Сидел Виктор грустный на оттоманке. В окно глядел на зарождающиеся огни заречной набережной. Сказал:

- Сам ты все придумал. Бывает.

И улыбнулся улыбкой тихой. И будто прощался с теми огнями, что над рекой.

- Нет, не сам придумал! Я об опеке, а они...

- Довольно. Пойдем отсюда. Близко корабль стоит, на котором поеду. Идем обедать на корабль.

- Витя! Витя! Как же так? А то? Мне про то с тобой поговорить надо.

- Там и поговорим. Идем же.

Виктор боязливо, нахмурив брови, прислушивался будто. Перед ним Яша стоял, страшащимися стеклянными глазами невидящими глядел.

- Не могу я идти. За мной следят.

- Врешь. Идем.

- Витя. Это твоя картина?

- Моя. К сожалению, моя. Я ухожу.

Побежал Яша за Виктором. В коридоре молчал. И на лестнице.

Швейцар у входной двери разговаривал к кем-то. Чемодан у него в руках. Звонко смеялась приехавшая. Вздрогнул Яша. За спину брата спрятался. Вгляделся Виктор в лицо девичье, в веселое, раскрасневшееся. Не признал. А девица, от швейцара отвернувшись, плед ему на плечо кинув, кричала, смехом взвизгивая:

- Яшка! Ха-ха-ха! Яшка! Ты как сюда попал? Тебя в Москве ищут. Отравитель! Ха-ха... Отравитель...

За рукав Виктора ухватив, Яша, бледный, шептал-торопился:

- Слышишь? Ты слышишь?

А та, смех подавив:

- Это кто же с тобой, Яша? Неужели?.. Прекрасный незнакомец, скажите немедленно, неужели вы брат мой, Виктор?

- Я - Виктор. А вы... а ты, стало быть, сестра моя Зиночка или сестра Ирочка.

- Болванский дурак! Вот болванский дурак! Зиночка? Да как ты смел меня с Зинкой спутать, с телушкой с этой... Ну, черт с тобой. На первый раз тебе прощается. За красоту твою прощается. Целуй сестру. Здоровайся, прекрасный незнакомец... Яшка-то... Яшка какой смешной! Где ты колпак этот приобрел? Однако, братцы, куда вы собрались? Встречайте дорогую гостью. Марш наверх. Виктор великолепный, веди, показывай комнаты. Этот вот раб говорит: четыре свободные комнаты; любую, говорит, выбирайте. А целоваться ты, кажется, умеешь...

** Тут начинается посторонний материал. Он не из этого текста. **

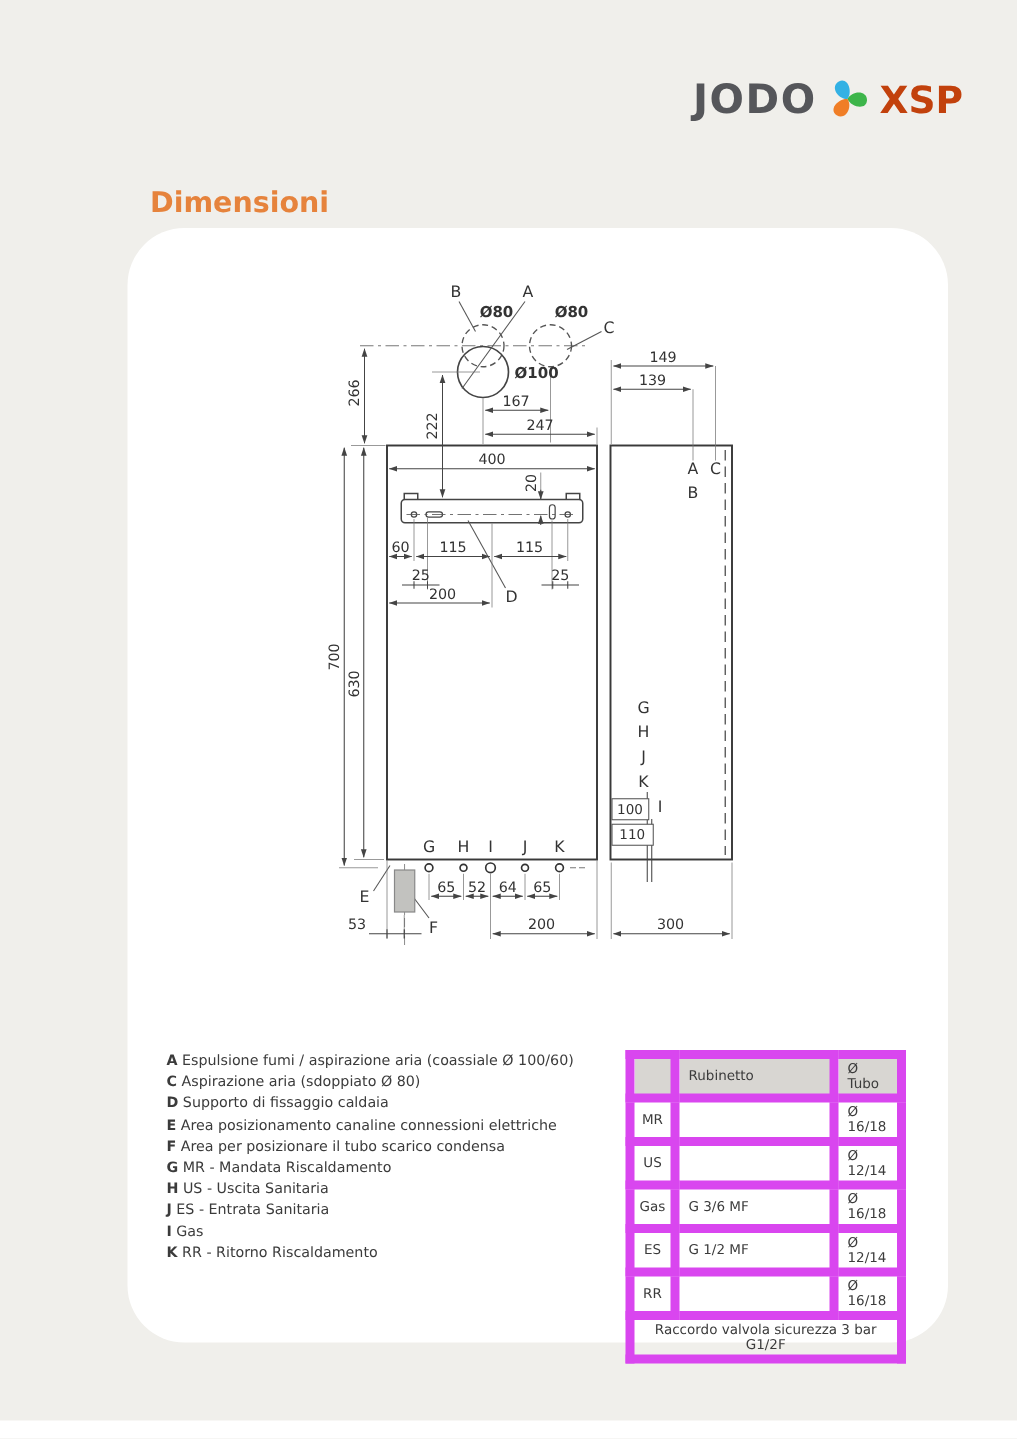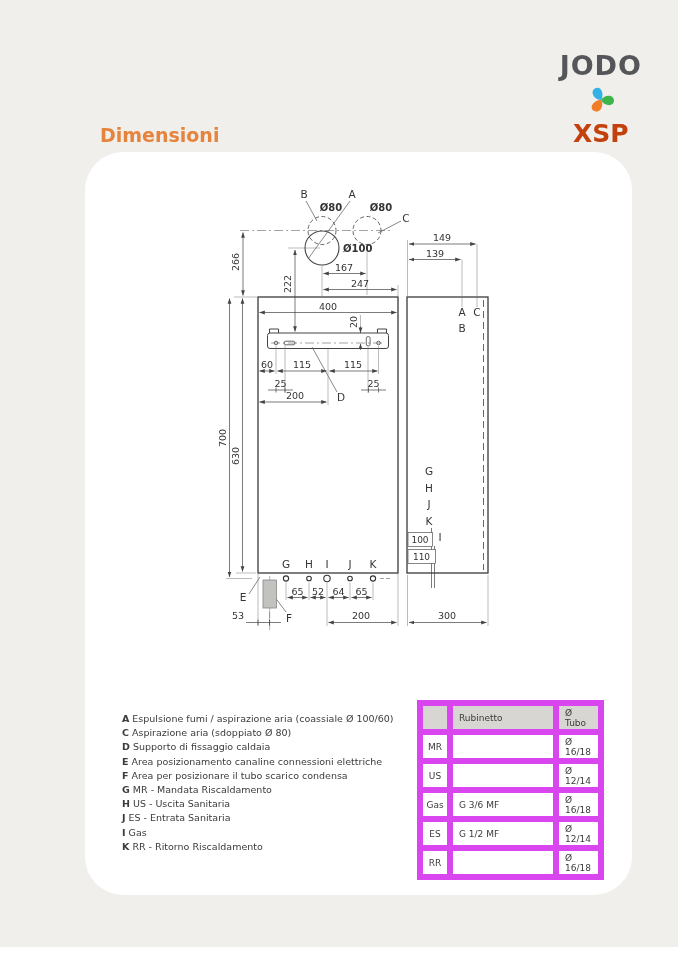"JODO" .logo { flex-direction: column -> none }
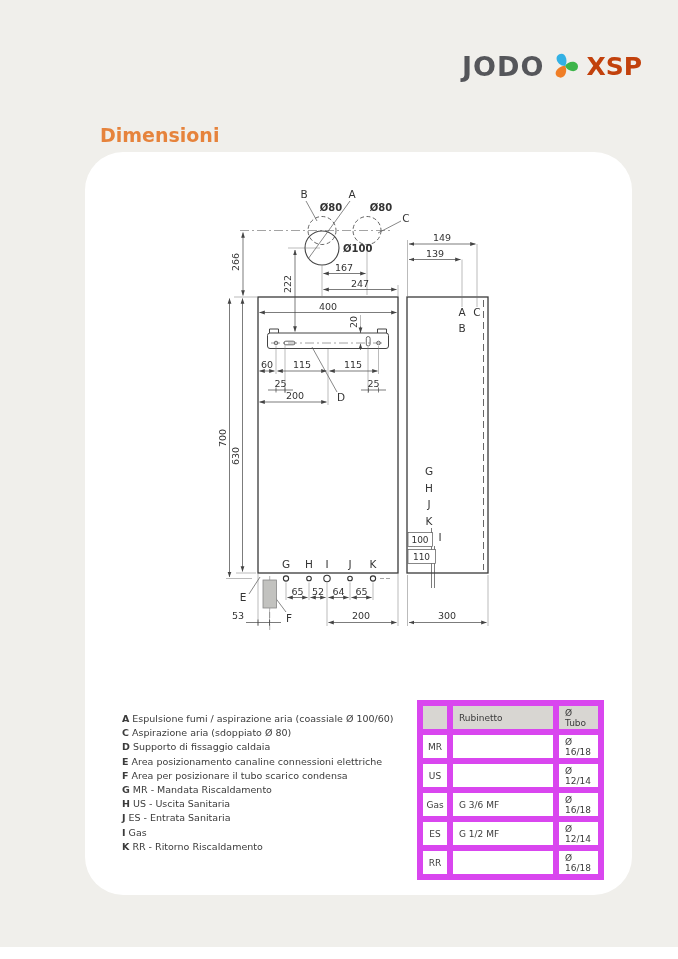"A Espulsione fumi / aspirazione" .legend { margin: 12px -> 1px }
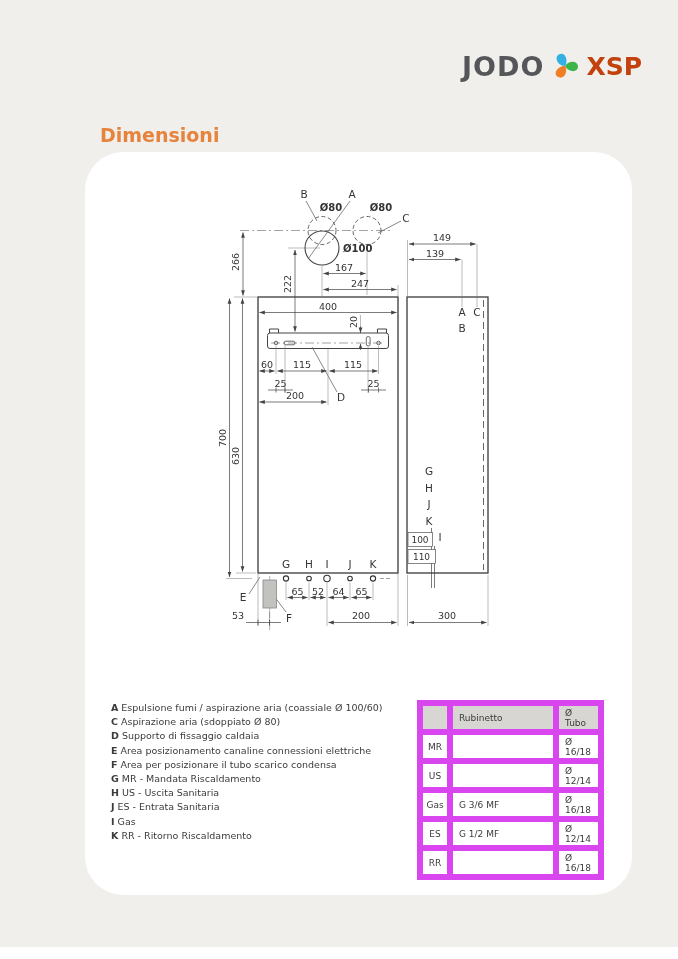"Raccordo valvola sicurezza 3 bar" tr { html: none -> <tr> <td>Raccordo valvola sicurezza 3 bar G1/2F</td> </tr> }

- А пообедать не хотите ли, Ирина Макаровна? Комната не убежит. Да можно и у меня. У меня две. Надолго? Я, ведь, в четверг уезжаю.

- Зачем? Куда? Глупости. Прекрасный незнакомец, вы остаетесь. А куда вы обедать? В ресторан? Музыка будет?

- Что ресторан! Что музыка! Мы на пароход.

- Пароход? Какой?

- Морской. Французский.

- Ура! Милый раб, прошу вас мой чемодан и это все препроводить наверх, к их сиятельству.

И, скинув калоши и сумочку на пол кинув и какие-то коробочки, ленточками перевязанные, жестом театральной королевы на все швейцару указала.